START Entries provided
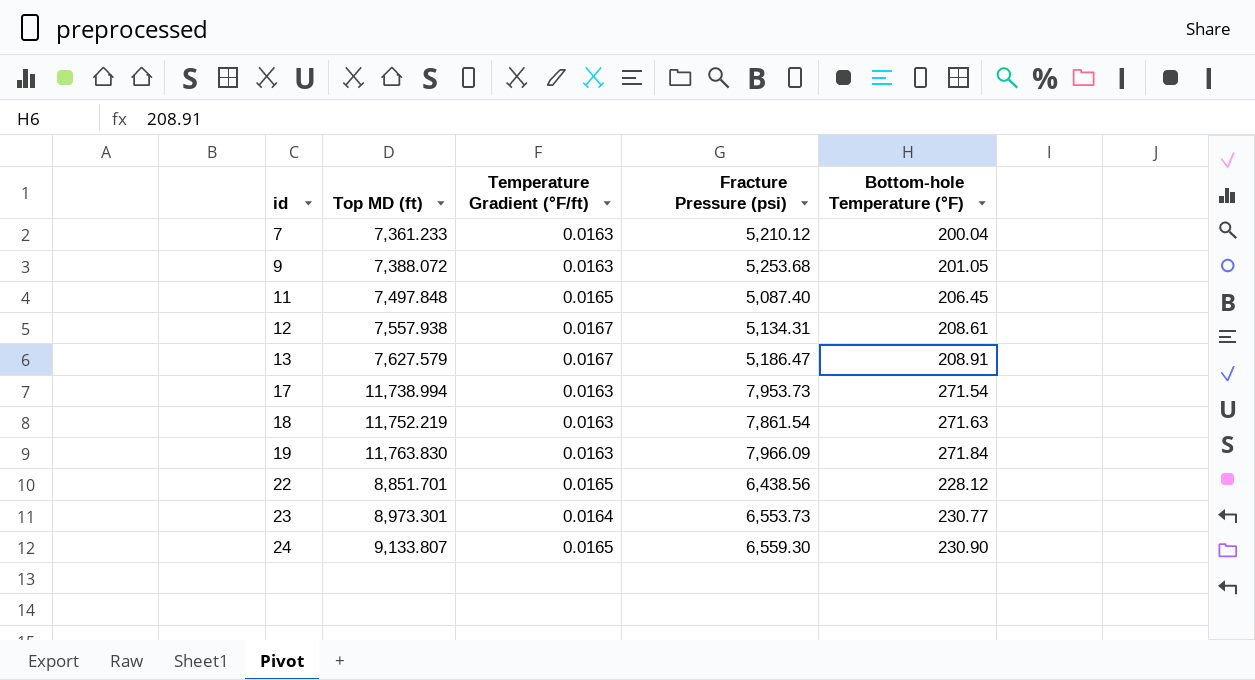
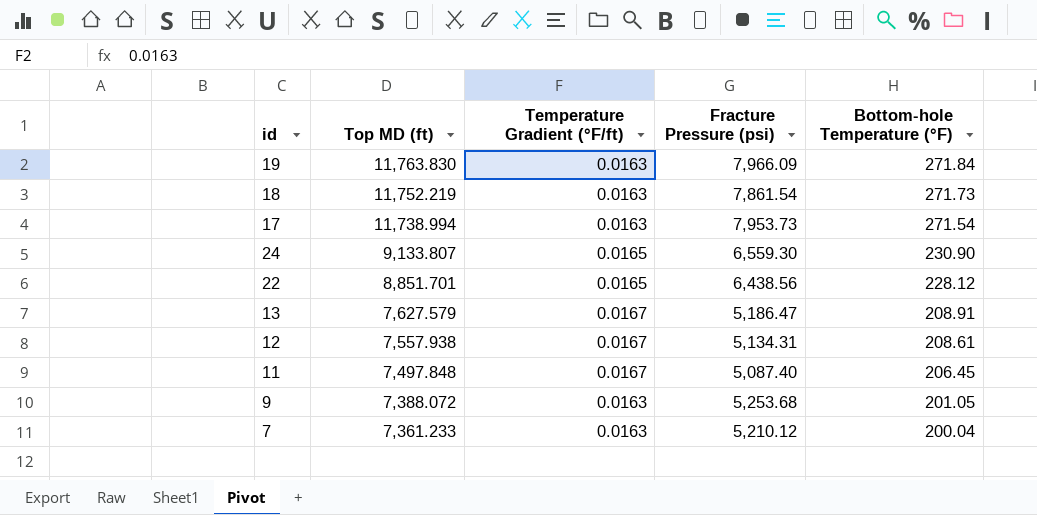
row order: id ascending -> Top MD (ft) descending
row 23: 8,973.301 | 0.0164 | 6,553.73 | 230.77 -> none
18 | Bottom-hole Temperature (°F): 271.63 -> 271.73
11 | Temperature Gradient (°F/ft): 0.0165 -> 0.0167

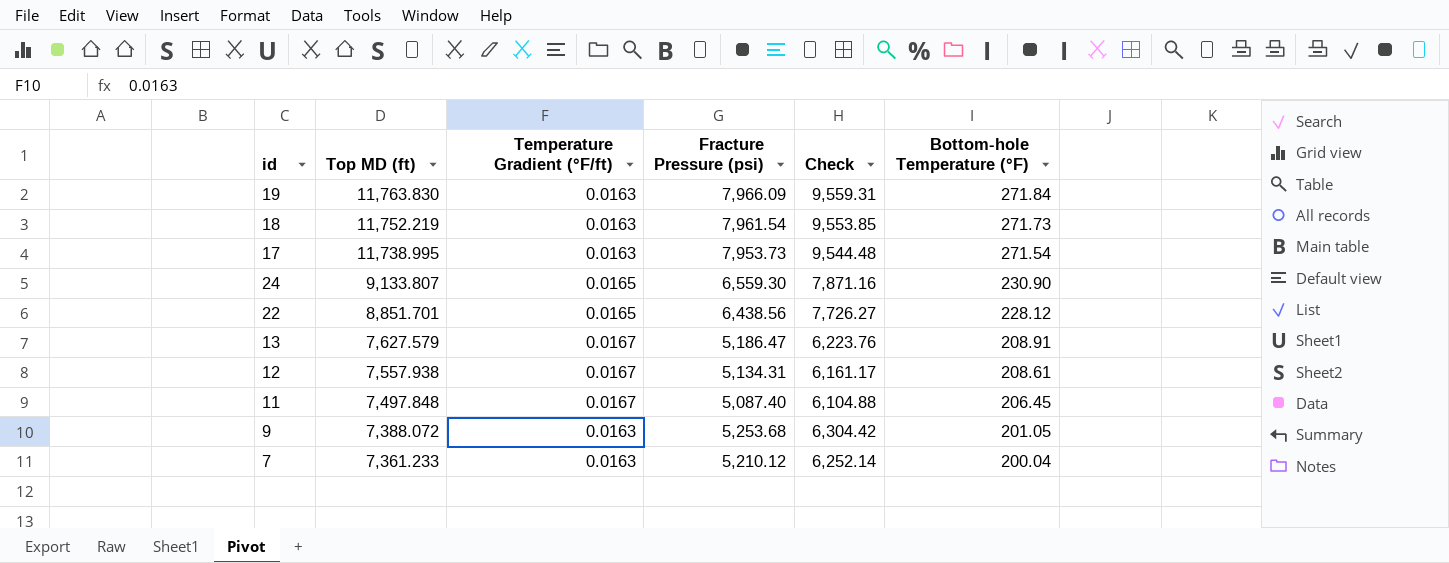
column Check | formula: none -> [Fracture Pressure (psi)] * 1.2
18 | Fracture Pressure (psi): 7,861.54 -> 7,961.54
17 | Top MD (ft): 11,738.994 -> 11,738.995

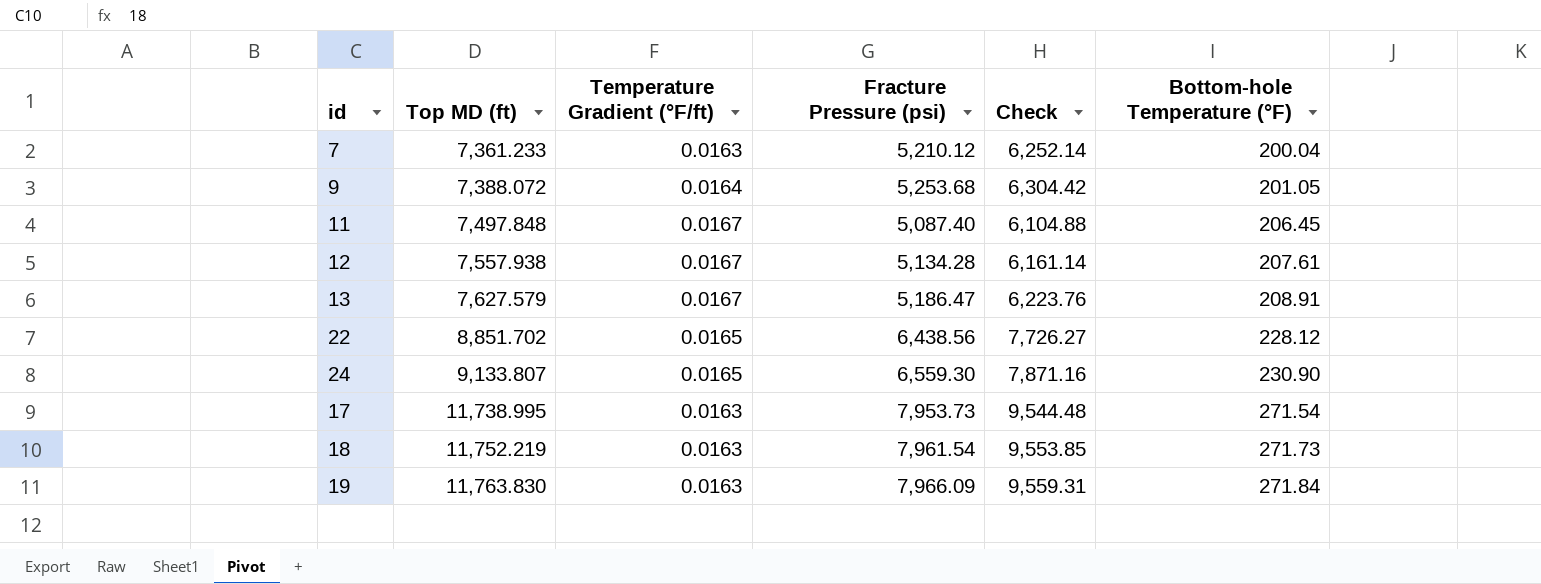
row order: Top MD (ft) descending -> Top MD (ft) ascending
9 | Temperature Gradient (°F/ft): 0.0163 -> 0.0164
12 | Fracture Pressure (psi): 5,134.31 -> 5,134.28
12 | Check: 6,161.17 -> 6,161.14
12 | Bottom-hole Temperature (°F): 208.61 -> 207.61
22 | Top MD (ft): 8,851.701 -> 8,851.702

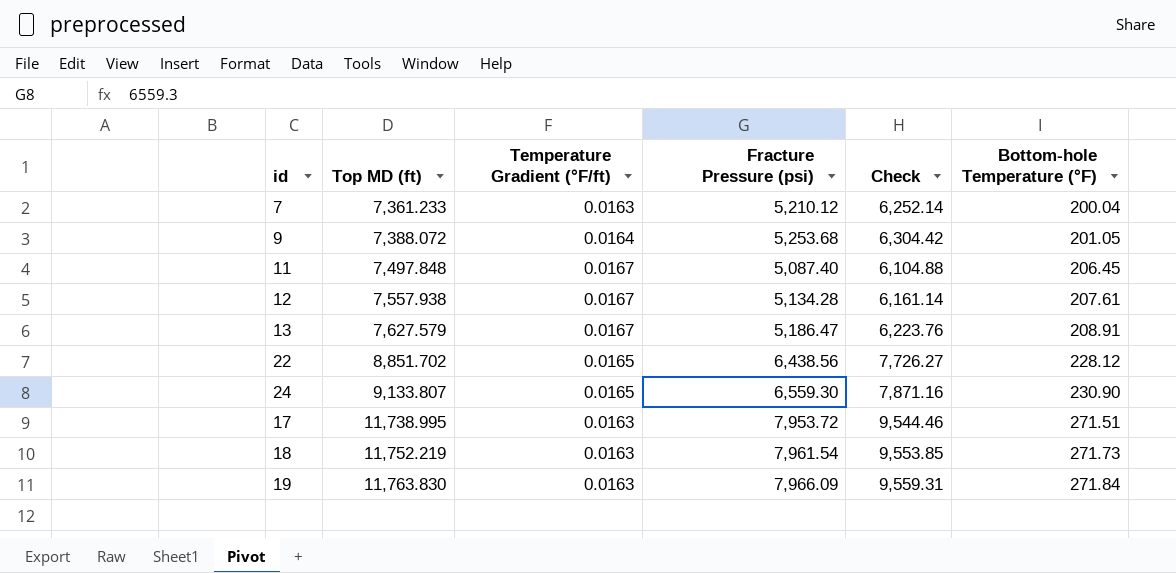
17 | Fracture Pressure (psi): 7,953.73 -> 7,953.72
17 | Check: 9,544.48 -> 9,544.46
17 | Bottom-hole Temperature (°F): 271.54 -> 271.51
END Entries provided
**Assignment:** Filter the records above, keeping each line that contains the word "Fracture".

**Completed task:**
column Check | formula: none -> [Fracture Pressure (psi)] * 1.2
18 | Fracture Pressure (psi): 7,861.54 -> 7,961.54
12 | Fracture Pressure (psi): 5,134.31 -> 5,134.28
17 | Fracture Pressure (psi): 7,953.73 -> 7,953.72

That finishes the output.